Sharansky presents awards on first U.S. trip as minister

WASHINGTON — The joint U.S.-Israel Science and Technology Commission has presented its first Yitzhak Rabin and Ronald Brown awards.

The awards, established in memory of the late Israeli prime minister and U.S. commerce secretary, are presented to individuals or organizations who "promote economic and technological collaboration between the United States and Israel and promote the regional peace process," which are the commission's goals.

The ceremony brought Natan Sharansky, Israel's new minister of industry and trade, to Washington for the first time in his new role.

Sharansky, the onetime Prisoner of Zion who symbolized the Soviet refusenik movement while jailed in the gulag, heads the commission with U.S. Secretary of Commerce Mickey Kantor.

Businessman and former Israeli air force Chief Dan Tolkowsky, hailed by Sharansky as "the father of the high technology industry in Israel," received the Rabin award.

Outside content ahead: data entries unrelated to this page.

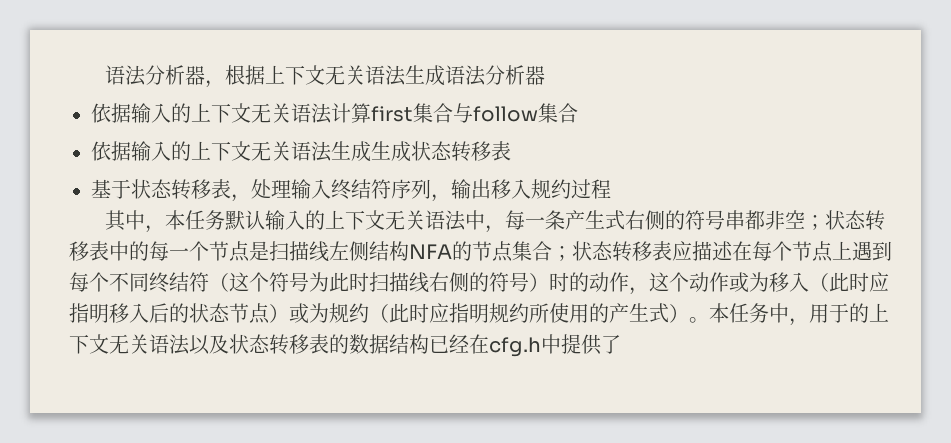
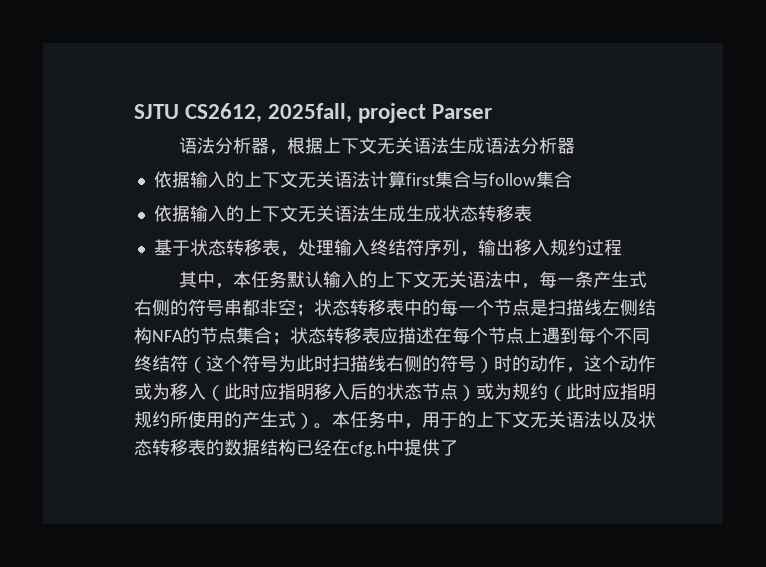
+ SJTU CS2612, 2025fall, project Parser

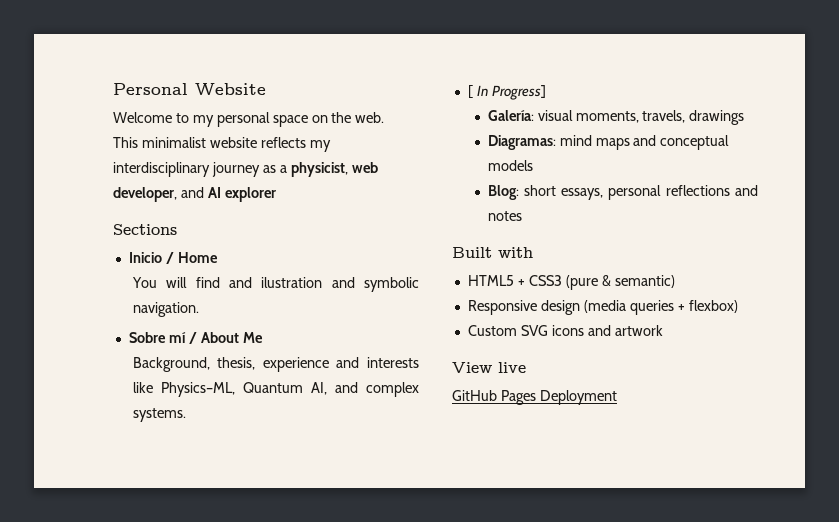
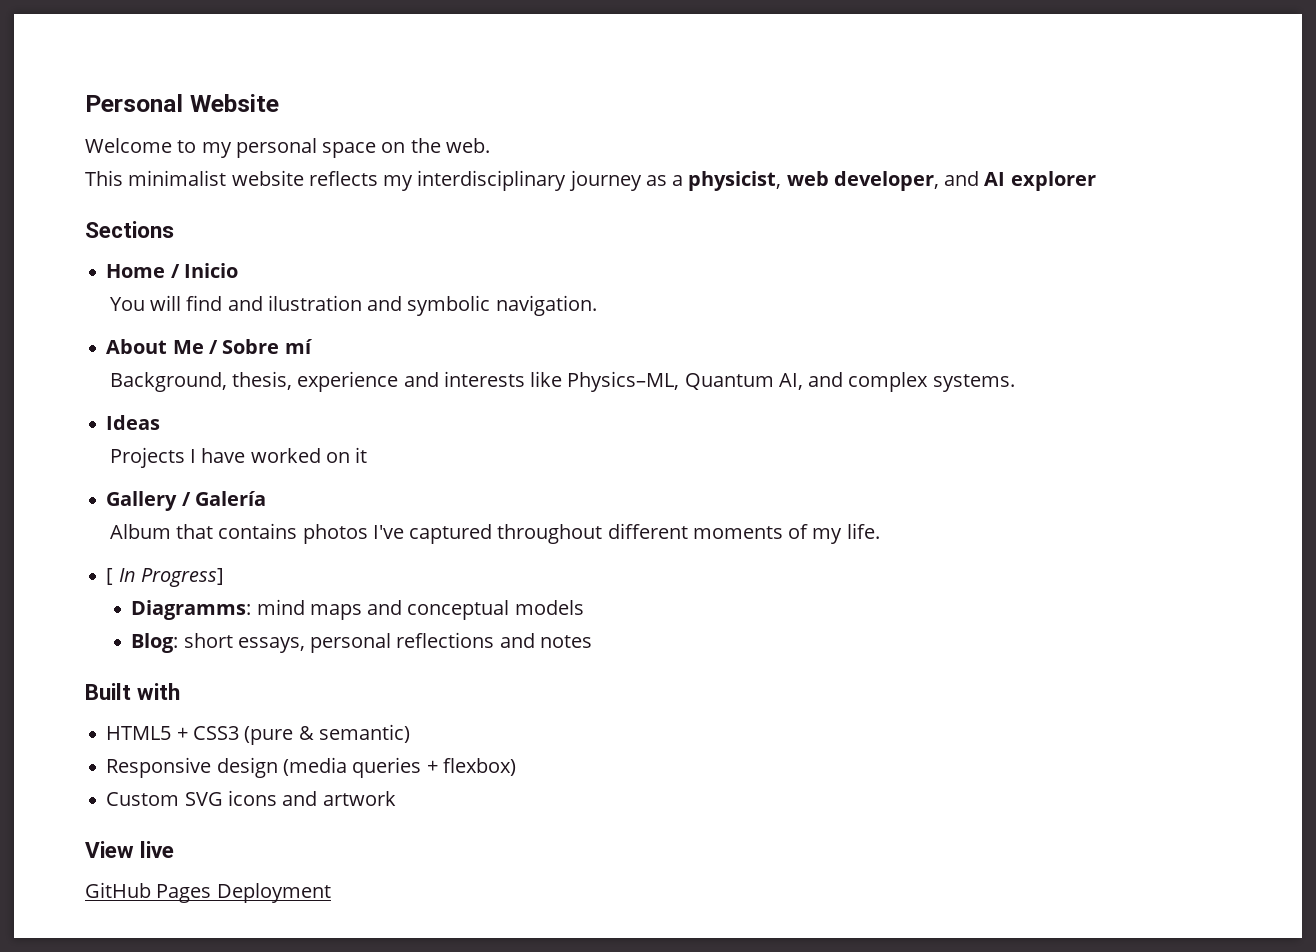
- Inicio / Home
+ Home / Inicio
- Sobre mí / About Me
+ About Me / Sobre mí
+ Ideas
+ Projects I have worked on it
+ Gallery / Galería
+ Album that contains photos I've captured throughout different moments of my life.
  [ In Progress]
- Galería: visual moments, travels, drawings
- Diagramas: mind maps and conceptual models
+ Diagramms: mind maps and conceptual models

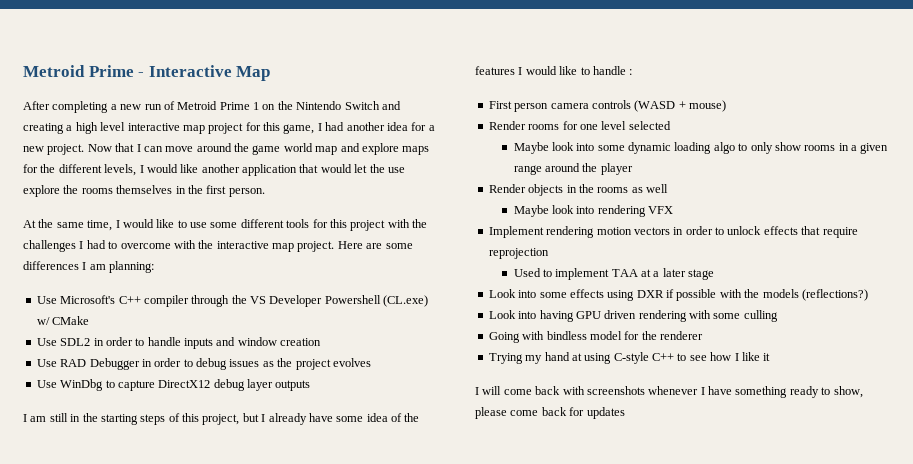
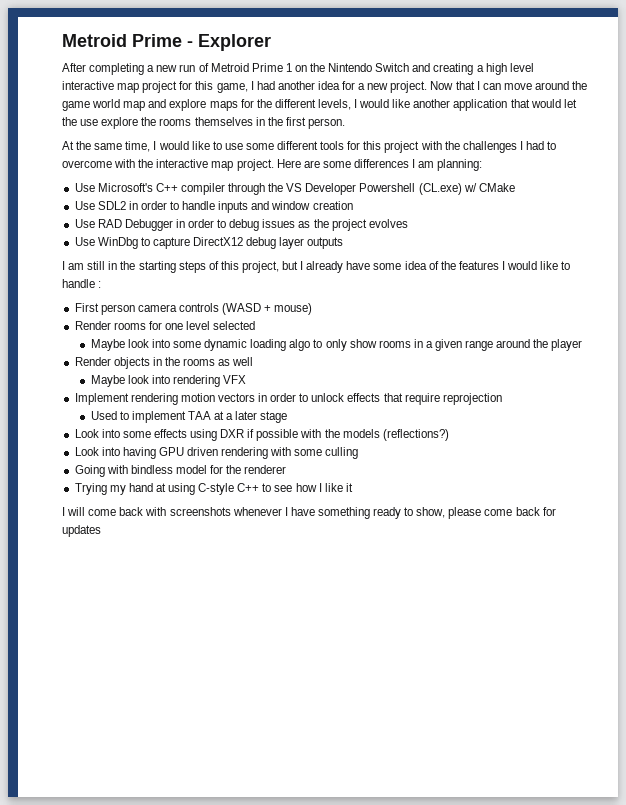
- Metroid Prime - Interactive Map
+ Metroid Prime - Explorer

The U.S. Food and Drug Administration received the Ron Brown award for its work promoting standardization of food and drug regulations throughout the Middle East region.

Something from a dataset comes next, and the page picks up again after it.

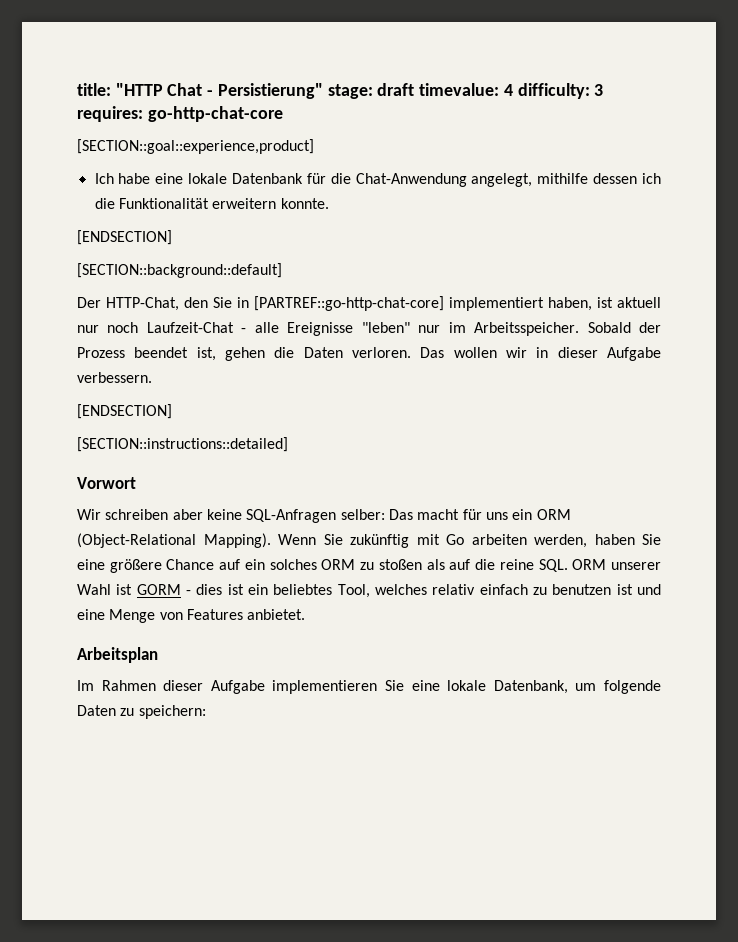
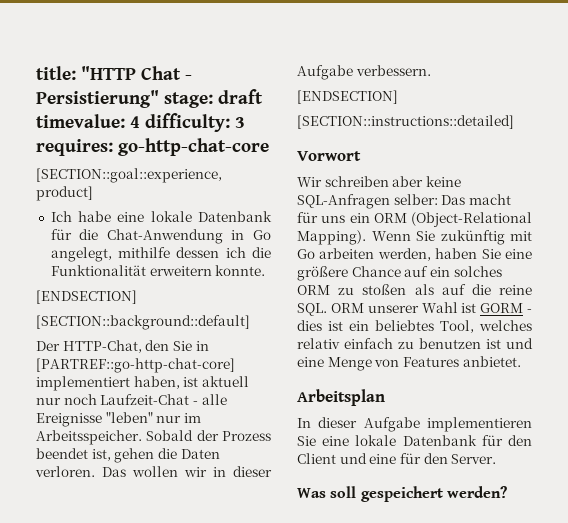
- Ich habe eine lokale Datenbank für die Chat-Anwendung angelegt, mithilfe dessen ich die Funktionalität erweitern konnte.
+ Ich habe eine lokale Datenbank für die Chat-Anwendung in Go angelegt, mithilfe dessen ich die Funktionalität erweitern konnte.
- Im Rahmen dieser Aufgabe implementieren Sie eine lokale Datenbank, um folgende Daten zu speichern:
+ In dieser Aufgabe implementieren Sie eine lokale Datenbank für den Client und eine für den Server.
+ Was soll gespeichert werden?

The FDA had also invited Palestinian and Jordan representatives to participate in its programs.

The Rabin award "is one of the modest contributions we Israelis can make" in memory of "a great leader who united the nation in his life and his death," Sharansky said.

The Israeli minister also announced the planting of an Israeli forest in memory of Brown, who was a commission founder and who died in an April plane crash in the former Yugoslavia.